2. Mulch your plants
In areas where temperatures get quite low, the roots of your plants risk freezing which will stop the plants from blooming come spring. For this reason, many plants need an extra layer of protection through winter if you want your modern garden to flourish next year.
‘Add a nice thick layer of mulch to all perennial and shrub beds,' says Jordan. 'For many perennials, this is very important to keeping constant moisture around the roots and mitigating the temperature swings and extremes of the winter months while they are dormant - think of it as tucking them in for a winter's rest. This will certainly result in better, fuller, spring growth.'
3. Prune and deadhead
It might be worth taking your pruning shears out and deadheading your plants this time of year. This is to ensure they don’t spread any diseases and to make them look tidier in the coming months. ‘Go ahead and prune back any dead flower blooms or overgrown plants so everything looks tidy in preparation for winter,’ advises Amber.

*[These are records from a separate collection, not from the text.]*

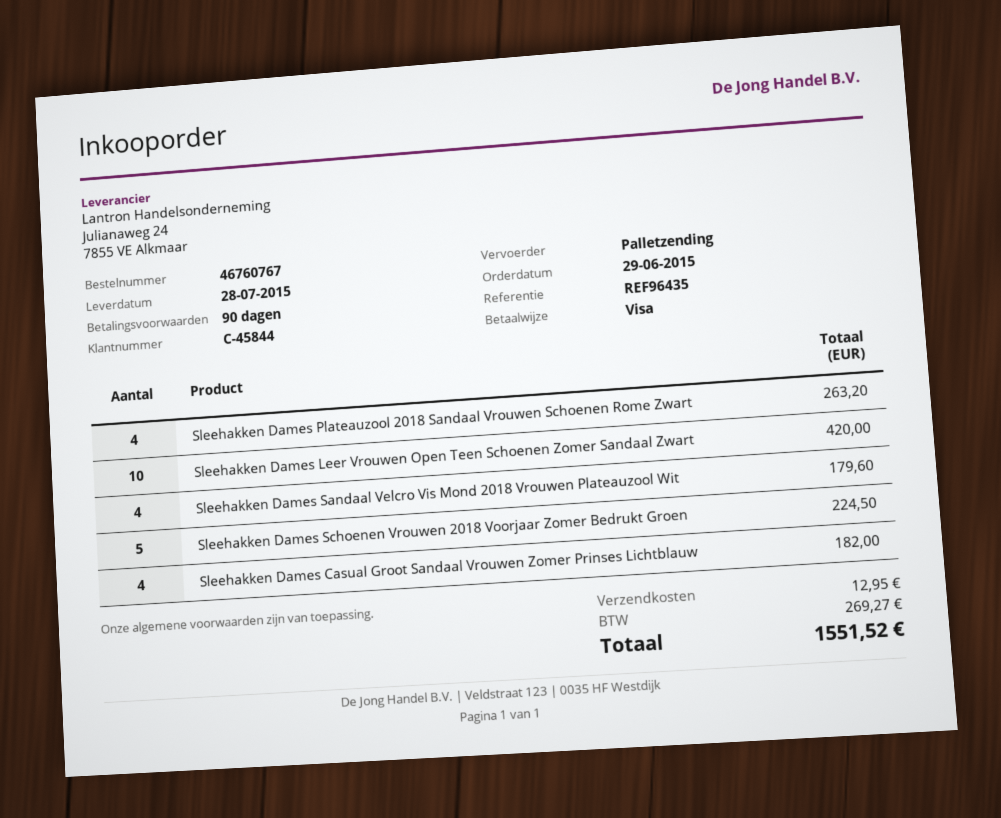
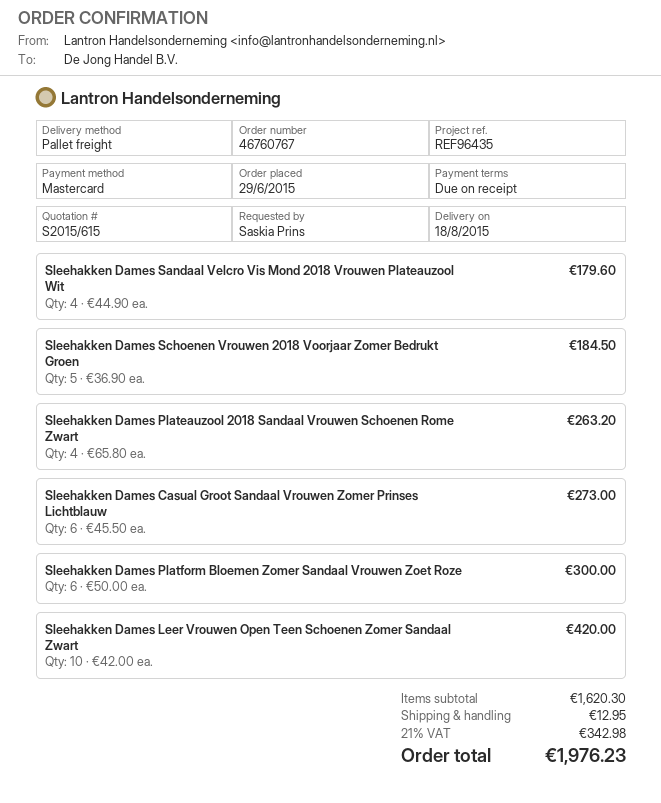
delivery date: 2015-07-28 -> 2015-08-18
payment terms: 90 days -> on receipt
payment method: Visa -> Mastercard
Sleehakken Dames Schoenen Vrouwen 2018 Voorjaar Zomer Bedrukt Groen: 5 for 224.50 -> 5 for 184.50
Sleehakken Dames Casual Groot Sandaal Vrouwen Zomer Prinses Lichtblauw: 4 for 182.00 -> 6 for 273.00
Sleehakken Dames Platform Bloemen Zomer Sandaal Vrouwen Zoet Roze: none -> 6 for 300.00
tax: 269.27 -> 342.98
total: 1551.52 -> 1976.23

'Winter is a time when plant diseases can spread and further infect weak specimens made weaker during the winter months,’ Jordan adds. 'Keep an eye out for any changes in the look of the plant's leaves, and see if you notice any infestation, making sure you remove it immediately.' While he agrees it’s important to trim back any diseased plants, he urges you to check which plant you're cutting. Not all plants will benefit from a trim this time of year, especially if they've already entered their period of dormancy, so always double-check beforehand.
4. Fertilize (or don't...)
When it comes to fertilizing your soil, opinions are divided on this one. Amber advises you to stop fertilizing your plants to allow them to harden off before winter. On the other hand, Jordan suggests applying a slow-release fertilizer to lawns and flower beds. ‘This will work its way into the soil over the winter months and be available for when your plants wake up in the spring,’ he explains. We'll leave it to your to decide whether yours plants need a boost.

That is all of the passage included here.